Jason, a nice enough guy, was promised the kingdom of Iolcus if he produced the Golden Fleece, a magical ram’s skin bestowing all kinds of good luck. For his quest, he built the mighty Argo and manned it with 50 stout-hearted, able-bodied men. Really able-bodied. They had to row the damn thing, it didn’t run on gasoline.
Off they went, in search of the Golden Fleece, banishing Harpies and having other adventures along the way. Then they came to land, possibly Africa, so big they couldn’t get around it. This presented a significant obstacle.
Jason slept on it. He dreamed three nymphs came to him and said he and his men had to pay back their mother, doing for her what she’d done for them. The problem was, he had no idea what it meant. One of the Argonauts explained it was a metaphor. The mother is the Argo. “She has carried us. Now we must carry her even as she carried us. With untiring shoulder, we must bear Argo across this great desert.”

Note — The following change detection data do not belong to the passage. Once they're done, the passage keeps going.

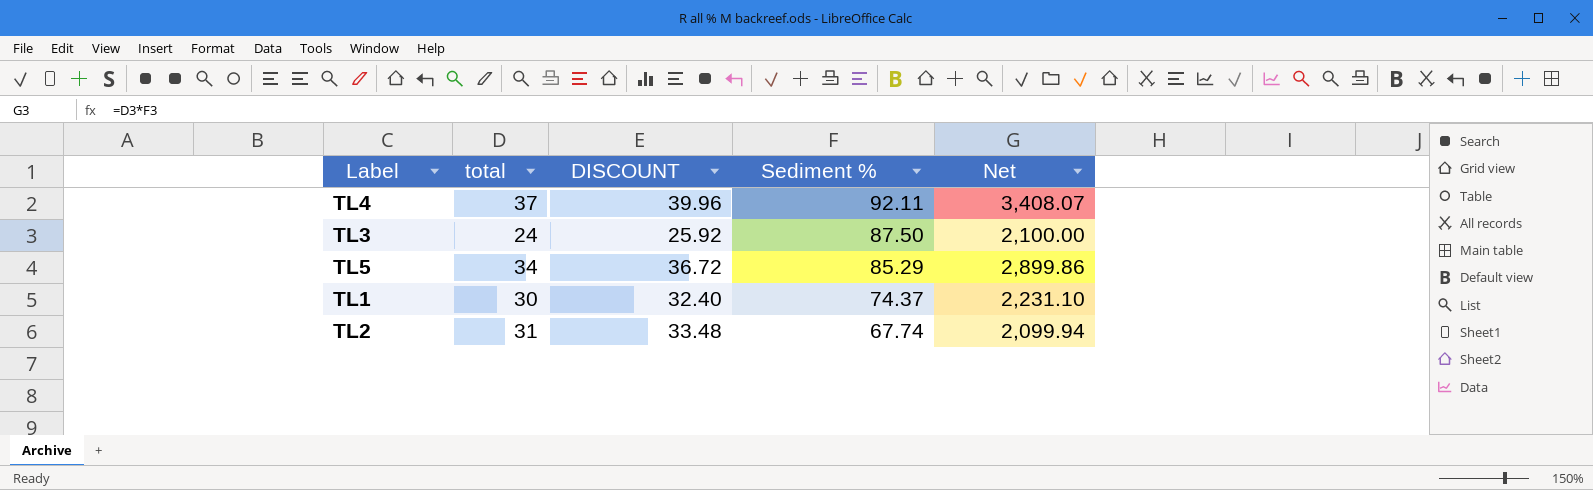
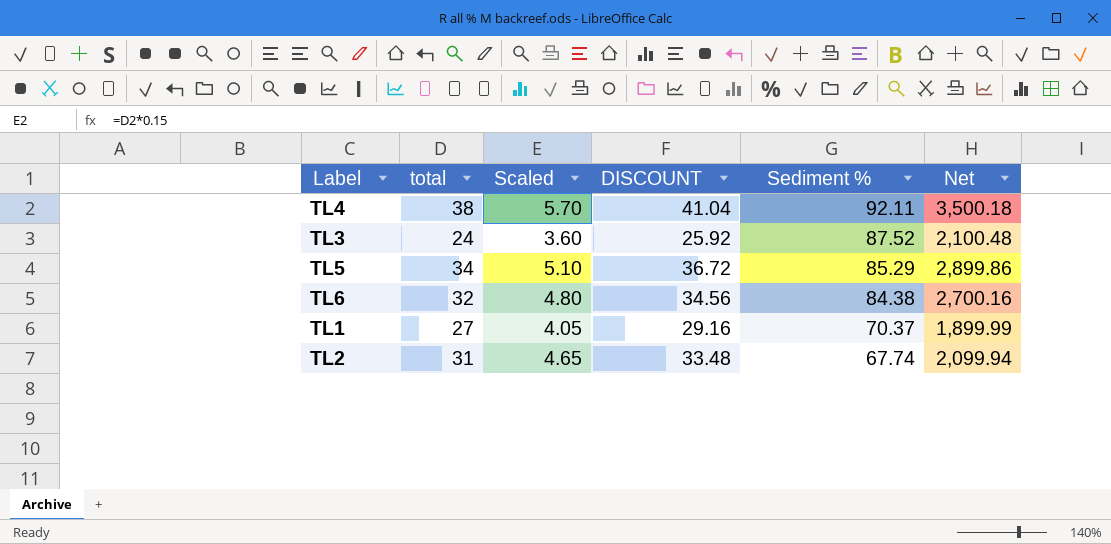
column Scaled | formula: none -> [total] * 0.15
TL4 | total: 37 -> 38
TL4 | DISCOUNT: 39.96 -> 41.04
TL4 | Net: 3,408.07 -> 3,500.18
TL3 | Sediment %: 87.50 -> 87.52
TL3 | Net: 2,100.00 -> 2,100.48
row TL6: none -> 32 | 4.80 | 34.56 | 84.38 | 2,700.16
TL1 | total: 30 -> 27
TL1 | DISCOUNT: 32.40 -> 29.16
TL1 | Sediment %: 74.37 -> 70.37
TL1 | Net: 2,231.10 -> 1,899.99

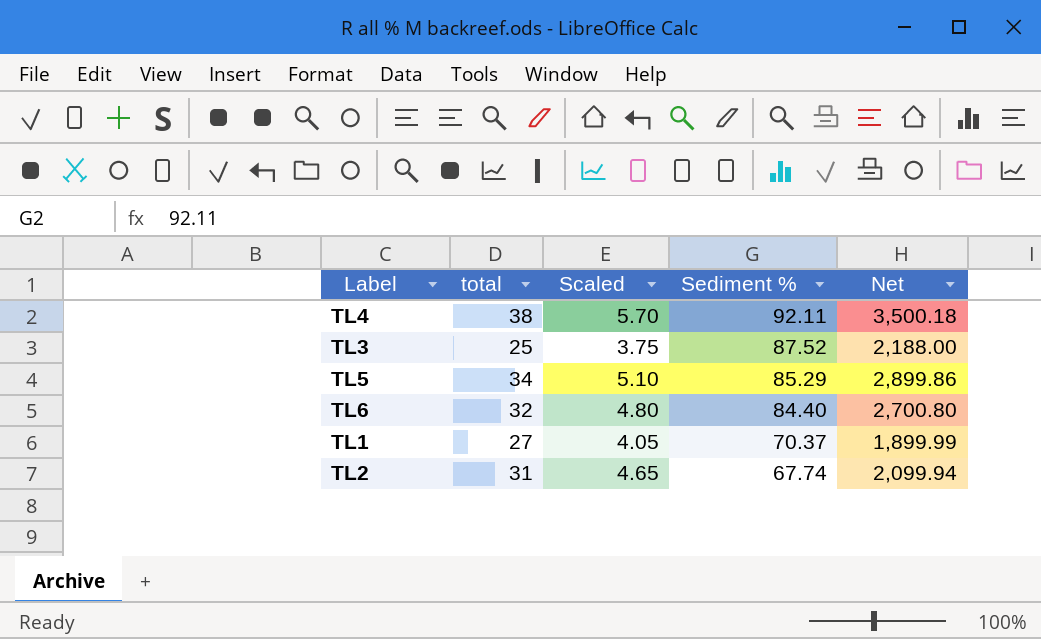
column DISCOUNT | formula: [total] * 1.08 -> none
TL3 | total: 24 -> 25
TL3 | Scaled: 3.60 -> 3.75
TL3 | Net: 2,100.48 -> 2,188.00
TL6 | Sediment %: 84.38 -> 84.40
TL6 | Net: 2,700.16 -> 2,700.80

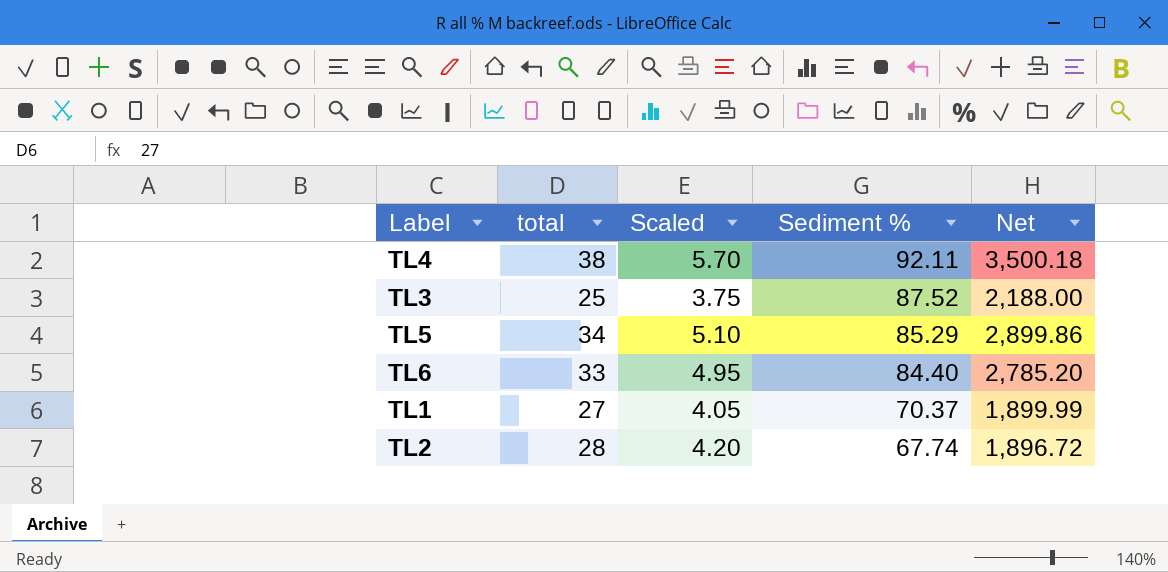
TL6 | total: 32 -> 33
TL6 | Scaled: 4.80 -> 4.95
TL6 | Net: 2,700.80 -> 2,785.20
TL2 | total: 31 -> 28
TL2 | Scaled: 4.65 -> 4.20
TL2 | Net: 2,099.94 -> 1,896.72

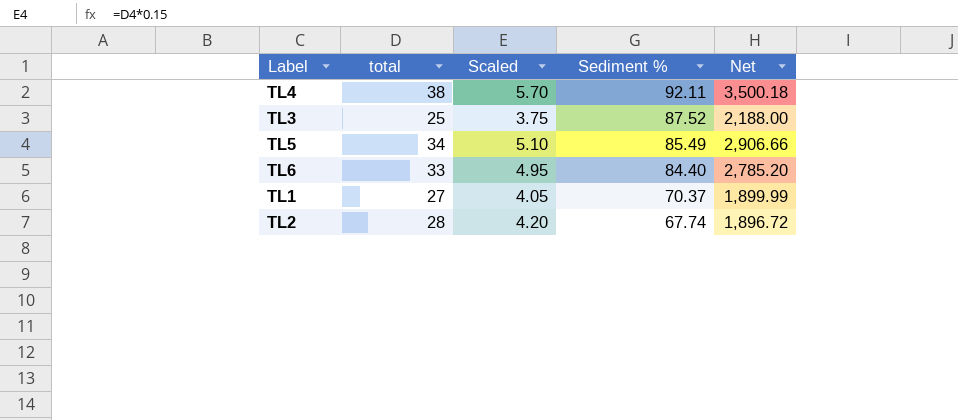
TL5 | Sediment %: 85.29 -> 85.49
TL5 | Net: 2,899.86 -> 2,906.66

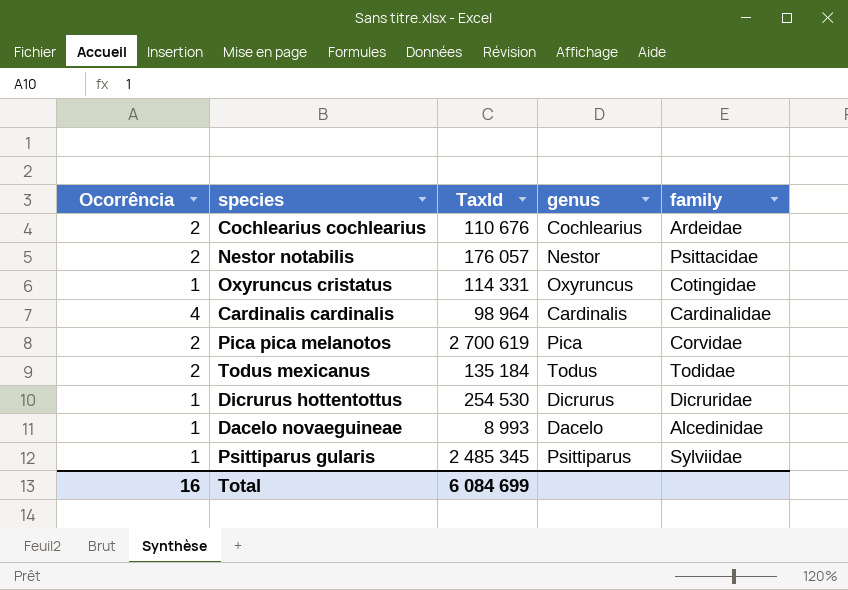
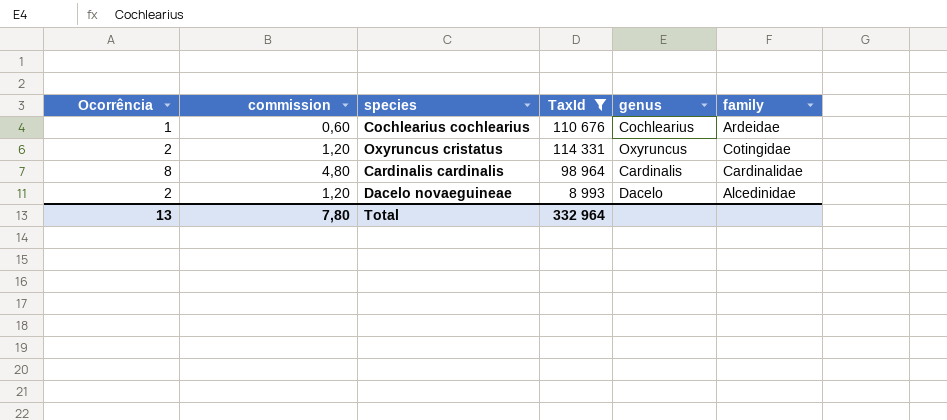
filter: none -> TaxId <= 114 331
column commission | formula: none -> [Ocorrência] * 0,6
Cochlearius cochlearius | Ocorrência: 2 -> 1
Oxyruncus cristatus | Ocorrência: 1 -> 2
Cardinalis cardinalis | Ocorrência: 4 -> 8
Dacelo novaeguineae | Ocorrência: 1 -> 2
Total | Ocorrência: 16 -> 13
Total | TaxId: 6 084 699 -> 332 964

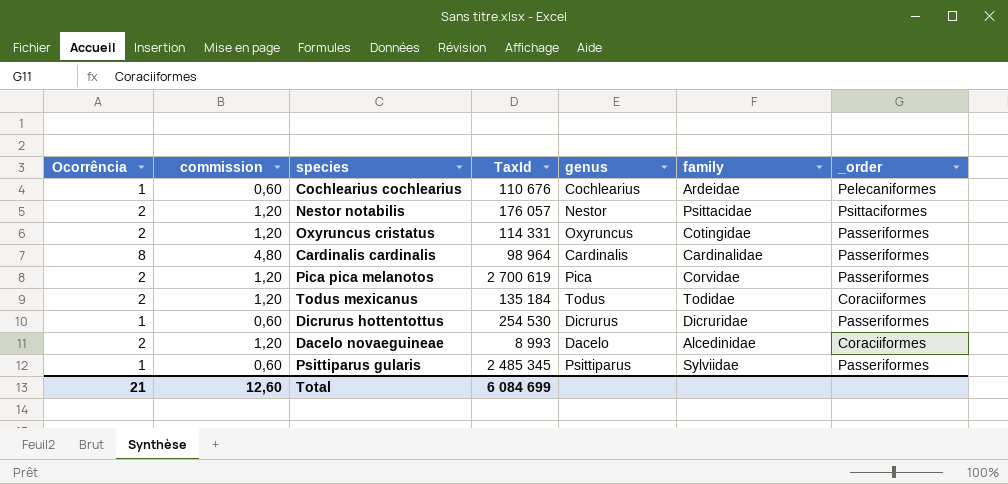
filter: TaxId <= 114 331 -> none
column _order | position: none -> 7
Total | Ocorrência: 13 -> 21
Total | commission: 7,80 -> 12,60
Total | TaxId: 332 964 -> 6 084 699

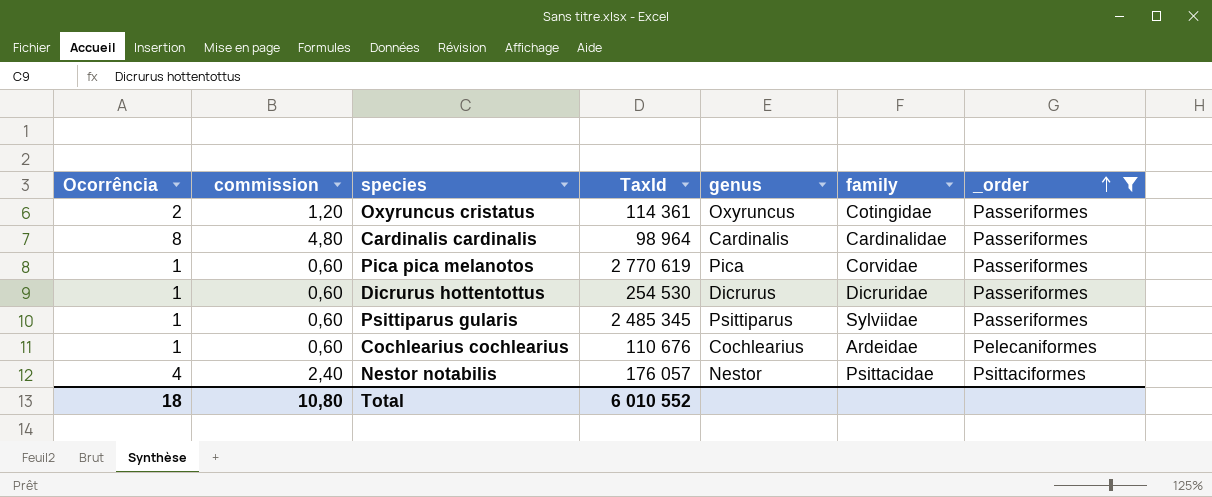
filter: none -> _order != Coraciiformes
row order: none -> _order ascending
Oxyruncus cristatus | TaxId: 114 331 -> 114 361
Pica pica melanotos | Ocorrência: 2 -> 1
Pica pica melanotos | commission: 1,20 -> 0,60
Pica pica melanotos | TaxId: 2 700 619 -> 2 770 619
Nestor notabilis | Ocorrência: 2 -> 4
Nestor notabilis | commission: 1,20 -> 2,40
Total | Ocorrência: 21 -> 18
Total | commission: 12,60 -> 10,80
Total | TaxId: 6 084 699 -> 6 010 552

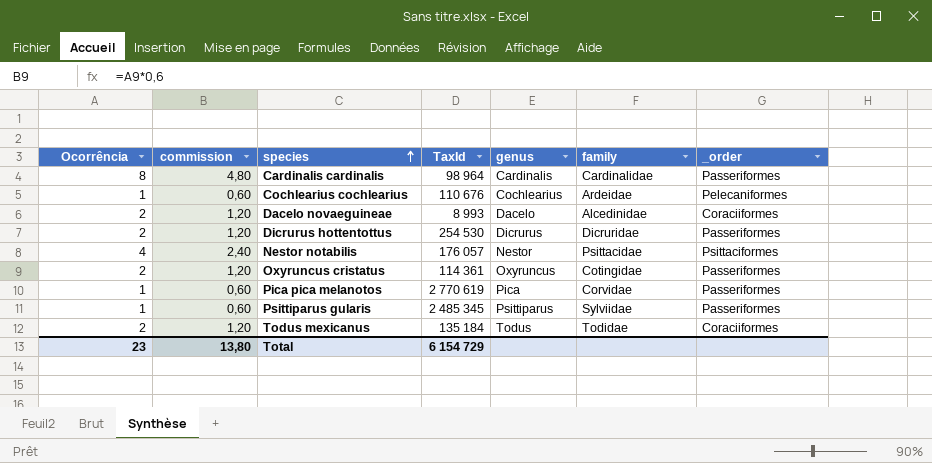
filter: _order != Coraciiformes -> none
row order: _order ascending -> species ascending
Dicrurus hottentottus | Ocorrência: 1 -> 2
Dicrurus hottentottus | commission: 0,60 -> 1,20
Total | Ocorrência: 18 -> 23
Total | commission: 10,80 -> 13,80
Total | TaxId: 6 010 552 -> 6 154 729

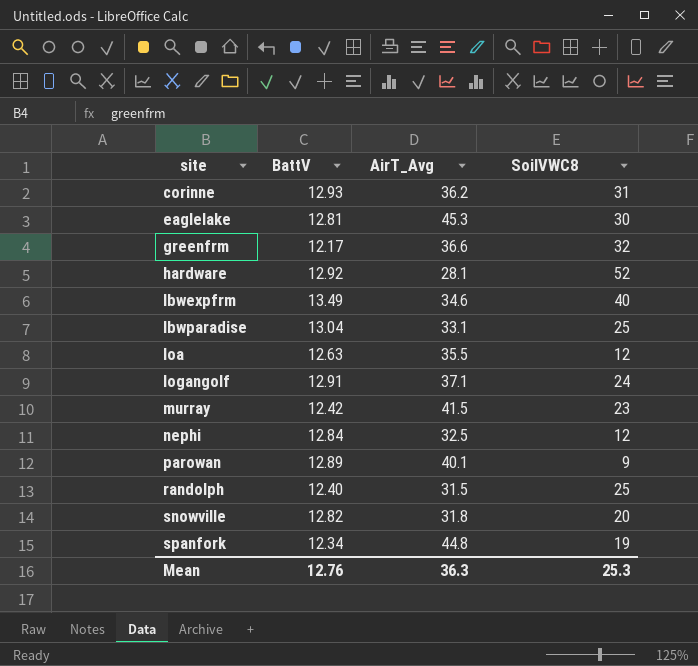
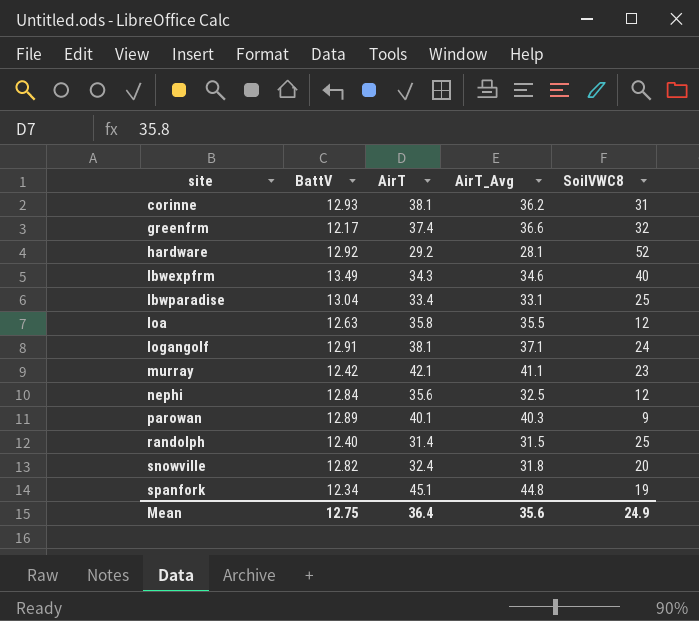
column AirT | position: none -> 3
row eaglelake: 12.81 | 45.3 | 30 -> none
murray | AirT_Avg: 41.5 -> 41.1
parowan | AirT_Avg: 40.1 -> 40.3
Mean | BattV: 12.76 -> 12.75
Mean | AirT_Avg: 36.3 -> 35.6
Mean | SoilVWC8: 25.3 -> 24.9

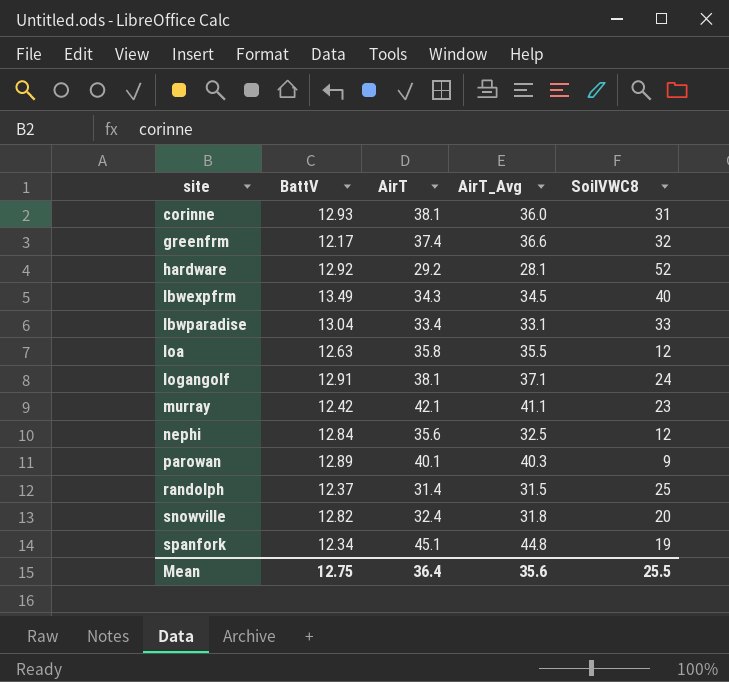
corinne | AirT_Avg: 36.2 -> 36.0
lbwexpfrm | AirT_Avg: 34.6 -> 34.5
lbwparadise | SoilVWC8: 25 -> 33
randolph | BattV: 12.40 -> 12.37
Mean | SoilVWC8: 24.9 -> 25.5

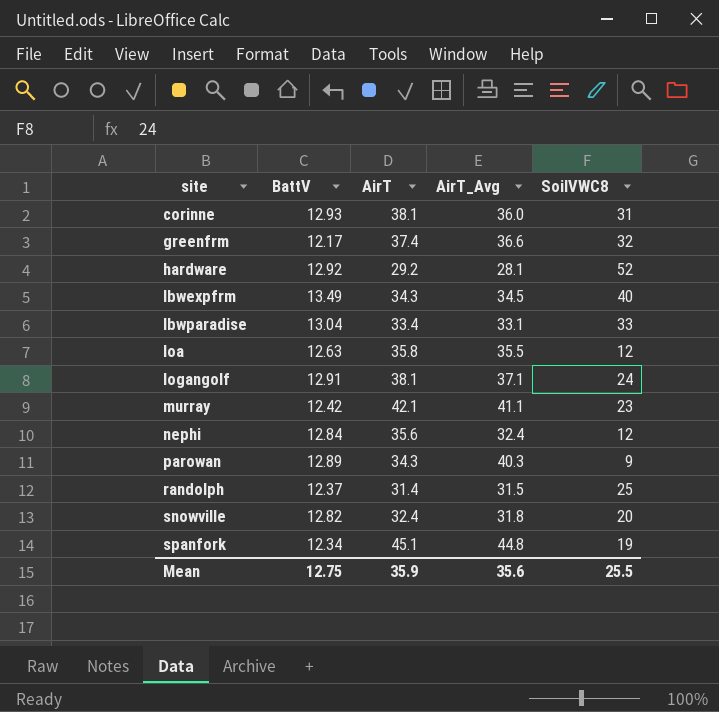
nephi | AirT_Avg: 32.5 -> 32.4
parowan | AirT: 40.1 -> 34.3
Mean | AirT: 36.4 -> 35.9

I’ve been thinking about carrying the mother in terms of another metaphor — earth. We’re going to have to work together to carry the earth or at least clean it up and make up for what we’ve done to her. I’m really, really hoping this is possible, despite evidence to the contrary. Often it seems like there’s a line in the desert sand between meat-eaters and plant-based people, Republicans and Democrats. We rarely agree with each other, but we’re all on the good ship planet earth together. And it’s not looking too sturdy.
Jason and the Argonauts is a myth. Here in Realityville, oil from the Deepwater Horizon is coating Louisiana’s wetlands. As far as omens of catastrophes go, this one’s fairly epic. It will impact the area’s delicate ecosystem, its communities, our health, the national economy — all of us. It’s a domino effect of woe we’re all going to feel in ways we can’t wrap our brains around yet.
Forgive me for sounding like Cassandra, that doomsday prophetess of another Greek myth.
We can blame BP for their arrogance, we can blame the government for lax oversight, we can blame ourselves for choosing oil rather than pursuing sources of clean, renewable energy. We can blame each other’s political choices or dietary preferences. But laying blame isn’t going to solve the problem. The solution is going to have to come from us, all of us.
Well, let’s put it this way. Jason got the Golden Fleece, but was so ruthless, he managed to piss off people, gods and his metaphorical mother. Jason didn’t honor the Argo, he didn’t take care of it and it lay rotting — and plotting — in the sun. One day, Jason passed by and a piece of the prow fell off and beaned him on the head, killing him.
We don’t want the same fate. But we’ve been ruthless and greedy and will most likely continue to be. Most of us aren’t going to row to work, give up our cars or even convert to clean energy any time soon. But rather than further risking the earth’s wrath, one thing we can all do — herbivores and omnivores alike — is buy and eat food that’s local and in season. It’s lower in carbon than food freighted in from elsewhere, unless you’ve got an Argonaut or two rowing it in for you. With spring and summer’s abundance, local and seasonal eating’s not just easy, it’s delicious.
The earth has put up with an awful lot from us. We must all pull together and return the favor. Or else.
Call me Cassandra. Just don’t say I didn’t warn ya.